## Directions
The whole listing should be retyped word for word, apart from the pictures it holds.

*** The data ***

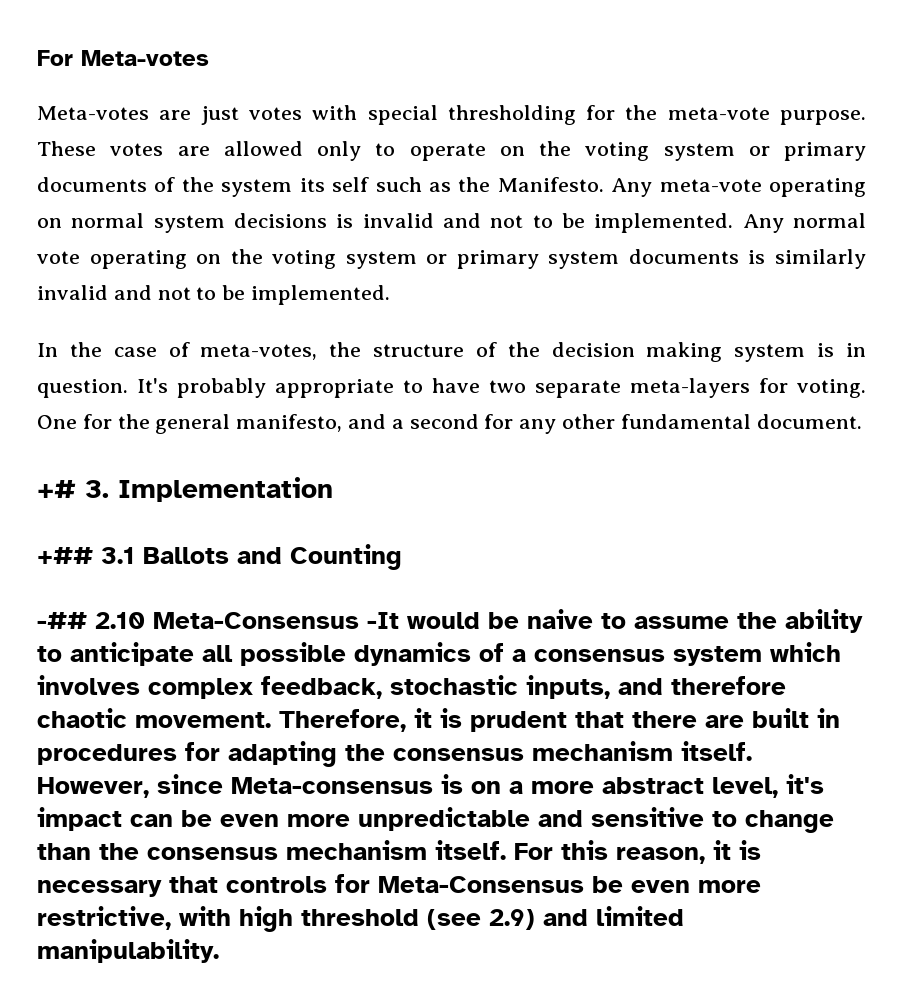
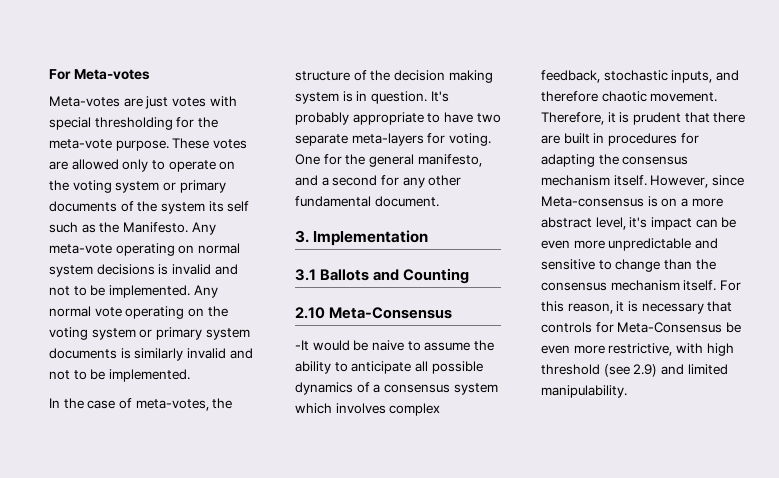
- +# 3. Implementation
+ 3. Implementation
- +## 3.1 Ballots and Counting
+ 3.1 Ballots and Counting
- -## 2.10 Meta-Consensus -It would be naive to assume the ability to anticipate all possible dynamics of a consensus system which involves complex feedback, stochastic inputs, and therefore chaotic movement.
+ 2.10 Meta-Consensus
+ -It would be naive to assume the ability to anticipate all possible dynamics of a consensus system which involves complex feedback, stochastic inputs, and therefore chaotic movement.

*** End of The data ***

## Output for this exercise
- +# 3. Implementation
+ 3. Implementation
- +## 3.1 Ballots and Counting
+ 3.1 Ballots and Counting
- -## 2.10 Meta-Consensus -It would be naive to assume the ability to anticipate all possible dynamics of a consensus system which involves complex feedback, stochastic inputs, and therefore chaotic movement.
+ 2.10 Meta-Consensus
+ -It would be naive to assume the ability to anticipate all possible dynamics of a consensus system which involves complex feedback, stochastic inputs, and therefore chaotic movement.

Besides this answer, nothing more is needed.